In closing, I'll sign onto Nussbaum's project of eliminating disgust as a sufficient reason for rendering same-sex marriage illegal because, as Bonhoeffer says, "I can never know in advance how God's image should appear in others . . . To me that form may seem strange, even ungodly. But God creates every person in the image of God's Son." Gay or straight is "no longer a reason to talk and judge and condemn, and therefore no longer a pretext for self-justification." Gay or straight is no longer a pretext for the double fantasy of my purity and the other's dirtiness.

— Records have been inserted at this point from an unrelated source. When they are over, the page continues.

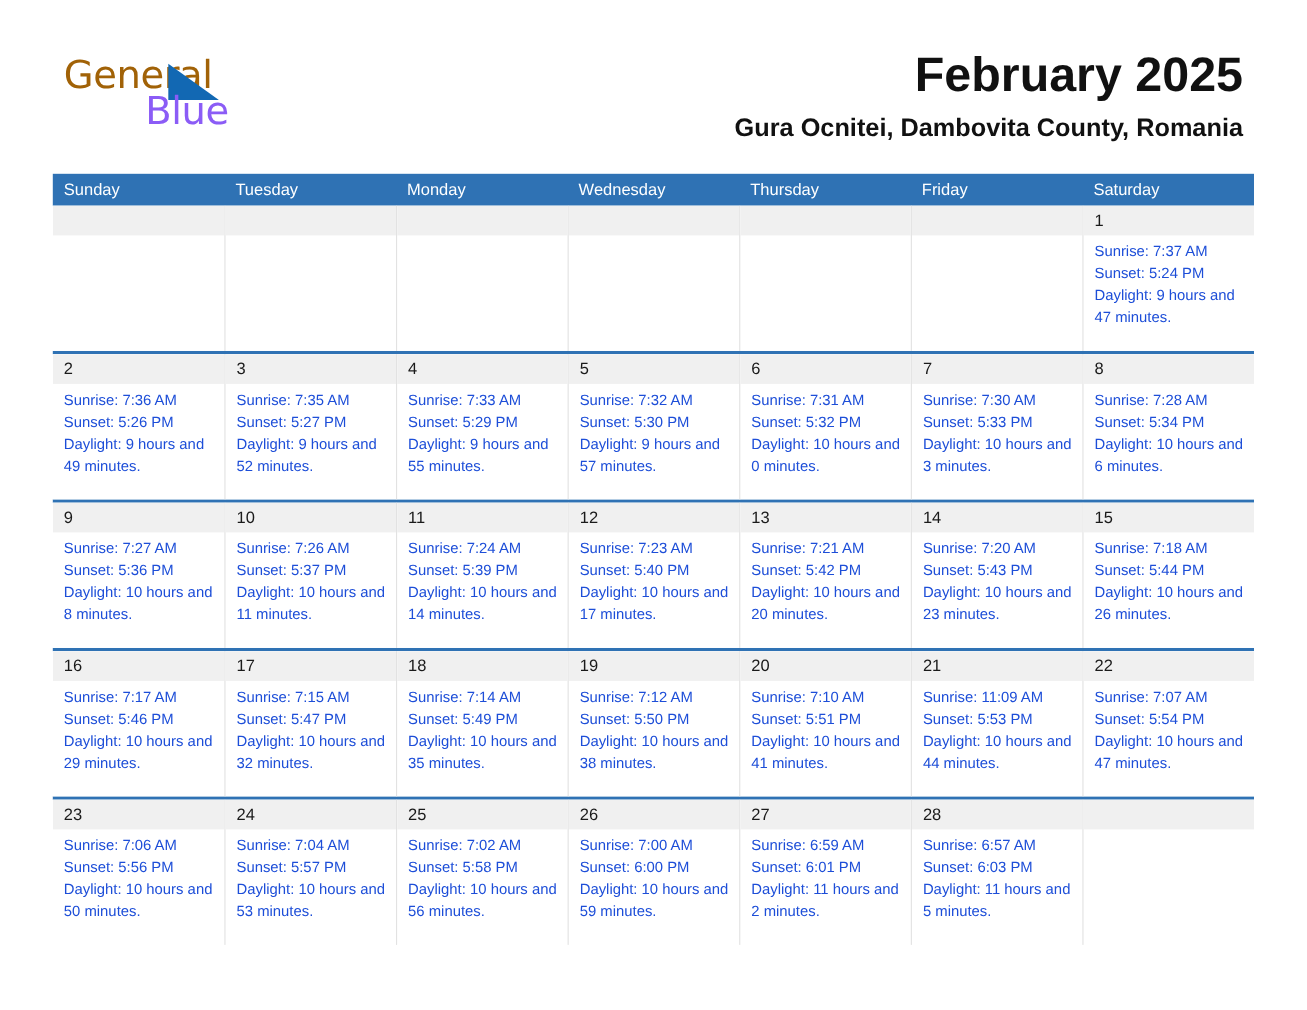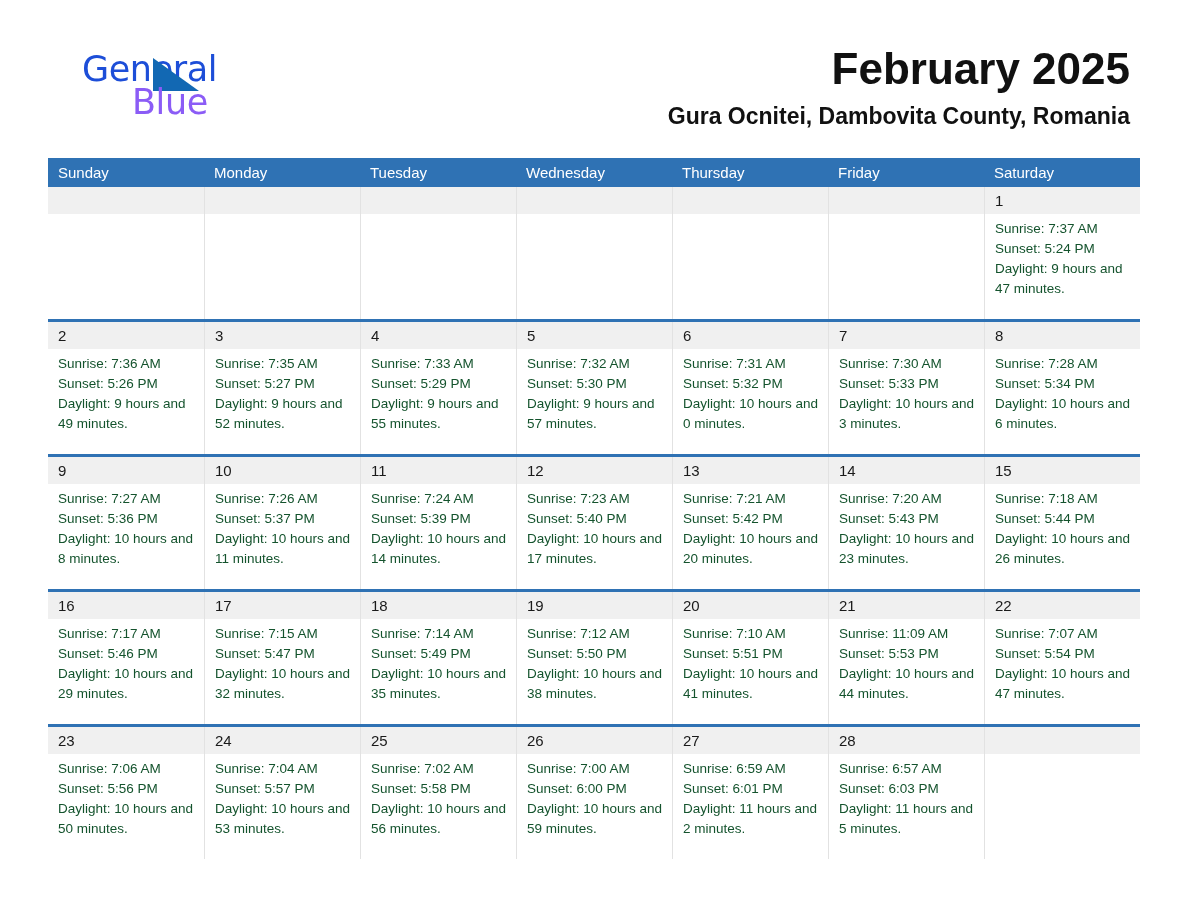--- a/index.html
+++ b/index.html
@@ -34,25 +34,24 @@
     top: 52px;
     width: 260px;
     height: 72px;
   }
   .logo-general {
     position: absolute;
     left: 0;
     top: 0;
     font-size: 35px;
     letter-spacing: -0.4px;
-    color: #1d4ed8;
+    color: #a16207;
     font-family: "DejaVu Sans", sans-serif;
     font-weight: 400;
     line-height: 1;
-    margin-left: 24px;
   }
   .logo-tri {
     position: absolute;
     left: 95px;
     top: 6px;
     width: 0;
     height: 0;
     border-left: 46px solid #1268b3;
     border-top: 33px solid transparent;
   }
@@ -144,21 +143,21 @@
     box-sizing: border-box;
   }
   .cell.empty .daynum {
     background: #f0f0f0;
   }
 
   .info {
     padding: 5px 8px 0 10px;
     font-size: 13.5px;
     line-height: 20px;
-    color: #14532d;
+    color: #1d4ed8;
   }
   .info div {
     white-space: nowrap;
   }
   .info .daylight {
     white-space: normal;
   }
 </style>
 </head>
 <body>
@@ -177,22 +176,22 @@
       <div class="cal-title">February 2025</div>
       <div class="cal-subtitle">Gura Ocnitei, Dambovita County, Romania</div>
     </div>
 
   </div>
 
   <div class="calendar">
 
     <div class="weekhead">
       <div>Sunday</div>
+      <div>Tuesday</div>
       <div>Monday</div>
-      <div>Tuesday</div>
       <div>Wednesday</div>
       <div>Thursday</div>
       <div>Friday</div>
       <div>Saturday</div>
     </div>
 
     <div id="weeks-container">
         <div class="week">
           <div class="cell empty">
             <div class="daynum"></div>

Nothing I have said here diminishes my view that same-sex marriage is a violation of the divinely ordained "one flesh" union between a man and a woman. But at the risk of sounding heterodox, it is worth asking whether the very presence of gays and lesbians in our community ought to be "a reason for rejoicing in one another and serving one another"––rejoicing not in their homosexual acts but in "God's free and sovereign act of creation."